Near the gate, a woman with untamed hair – human in appearance save for her pale green skin – slowly painted a mural on one of the Outer Bailey’s broken walls. A homunculus followed her about, its branch-like hair laden with pails of paint. She appeared to be painting over an even earlier mural, its colours now faded. As she worked, she whispered incantations, and whatever she painted began to move. The current section depicteds a chivalric tournament between a lizard and a mouse riding a bird and a bat, respectively all of them costumed in knightly armour and barding, while a crowd of animals cheer in hot air balloons. Everything was quite silent. She was painting this scene over a pastoral landscape filled with farmers and sheep. As she painted, the livestock and farmers became extremely agitated, fleeing the colourful destruction of her brush, the farmer’s wife weeping as the mage painted over the barn and then the farmhouse.

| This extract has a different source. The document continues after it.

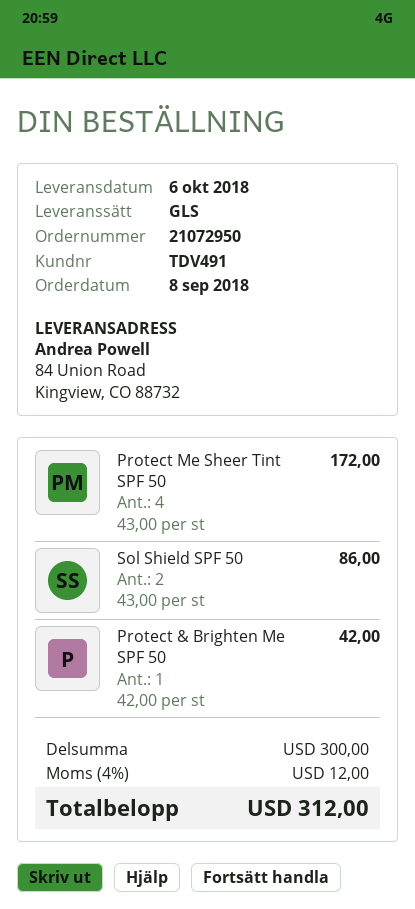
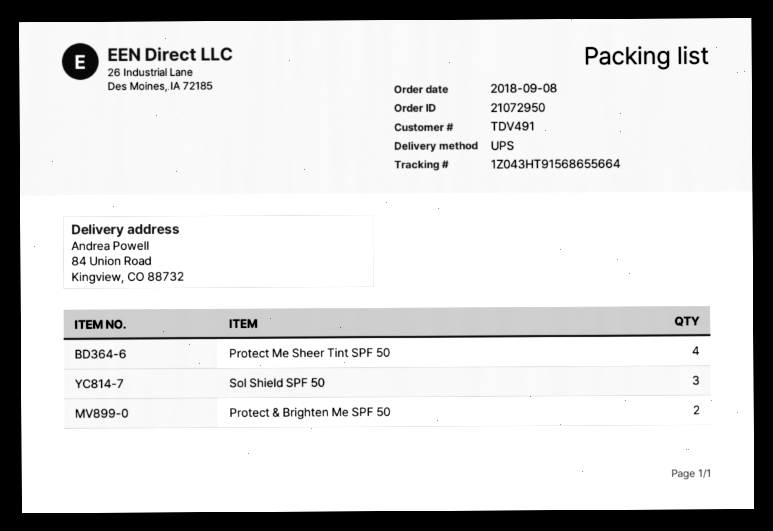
shipping method: GLS -> UPS
Sol Shield SPF 50: 2 -> 3
Protect & Brighten Me SPF 50: 1 -> 2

Seeing this unfolding artistic catastrophe, Sister experimentally placed a piece of parchment against the wall. To her delight, the painted farmers rushed to the safety of the parchment, huddling in its blank spaces with relief as their painted farm disappeared.

Yam approached the painter. “Interesting spell,” they said.

“Ah, thank you,” she responded. “I call it Marjorie’s marvelous mural – a spell of my own devising. It animates any painting. Here, have a sample scroll.”

“Thanks.” Yam made a note to add the spell to their spellbook later.

The party approached the gate of Delirium Castle, sculpted into the semblance of a monstrous visage that glowered down at those who approach, the doors themselves set deep within the grotesque face’s mouth. As the gate was neared, the face abruptly moved, stone eyes rolling in their sockets. Its lips contorted, and the door yawned and spoke:

“Who approaches Delirium Castle, abode of Emperor Soulswell, first of his name, Lord of Hex, Master of Chaos, Wielder of the Mace of Madness, Keeper of the Anarchonomicon?”

“The Variegated Company,” Sister replied.

“Hmm, more adventurers, eh? Well, good luck in there. To let you in, I need to ask you a riddle. Sorry, it’s a requirement.”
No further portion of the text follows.